Description
Eteplirsen (Exondys 51) is an antisense oligonucleotide designed for treating certain forms of Duchenne muscular dystrophy (DMD), a rare genetic condition marked by progressive muscle weakness. It is specifically indicated for patients with a confirmed DMD gene mutation amenable to exon 51 skipping.
Mechanism of Action: Eteplirsen binds to exon 51 of dystrophin pre-mRNA, promoting its exclusion during mRNA processing. This results in the production of a shortened but functional dystrophin protein.
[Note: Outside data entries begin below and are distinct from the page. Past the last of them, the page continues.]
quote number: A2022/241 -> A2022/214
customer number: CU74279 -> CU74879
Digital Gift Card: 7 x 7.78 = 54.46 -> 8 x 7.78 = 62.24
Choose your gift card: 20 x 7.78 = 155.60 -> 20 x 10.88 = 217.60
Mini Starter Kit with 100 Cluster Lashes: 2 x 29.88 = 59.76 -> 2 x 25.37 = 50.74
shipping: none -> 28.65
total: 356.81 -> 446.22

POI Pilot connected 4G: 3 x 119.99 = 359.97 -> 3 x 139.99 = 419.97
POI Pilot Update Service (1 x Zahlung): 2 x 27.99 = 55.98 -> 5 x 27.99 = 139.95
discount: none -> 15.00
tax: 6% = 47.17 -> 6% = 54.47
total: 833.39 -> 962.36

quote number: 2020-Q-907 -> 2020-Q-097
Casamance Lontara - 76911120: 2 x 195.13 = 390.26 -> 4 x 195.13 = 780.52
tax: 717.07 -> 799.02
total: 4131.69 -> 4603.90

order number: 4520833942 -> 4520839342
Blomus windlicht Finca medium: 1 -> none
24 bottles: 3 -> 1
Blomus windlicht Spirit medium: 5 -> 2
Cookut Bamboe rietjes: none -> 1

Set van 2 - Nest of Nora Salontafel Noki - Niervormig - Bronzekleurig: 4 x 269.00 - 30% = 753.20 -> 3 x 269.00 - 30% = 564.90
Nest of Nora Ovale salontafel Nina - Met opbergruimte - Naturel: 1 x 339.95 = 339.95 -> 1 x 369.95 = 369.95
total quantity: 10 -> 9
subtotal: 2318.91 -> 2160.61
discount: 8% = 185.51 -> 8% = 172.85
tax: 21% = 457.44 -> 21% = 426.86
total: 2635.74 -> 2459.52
Approval: The U.S. FDA granted Eteplirsen accelerated approval in 2016 based on observed increases in dystrophin levels. Ongoing clinical trials are required to verify its long-term clinical benefit.
Administration: Eteplirsen is delivered through intravenous infusion.
Structure: As an oligonucleotide, Eteplirsen is composed of a specific sequence of nucleic acids.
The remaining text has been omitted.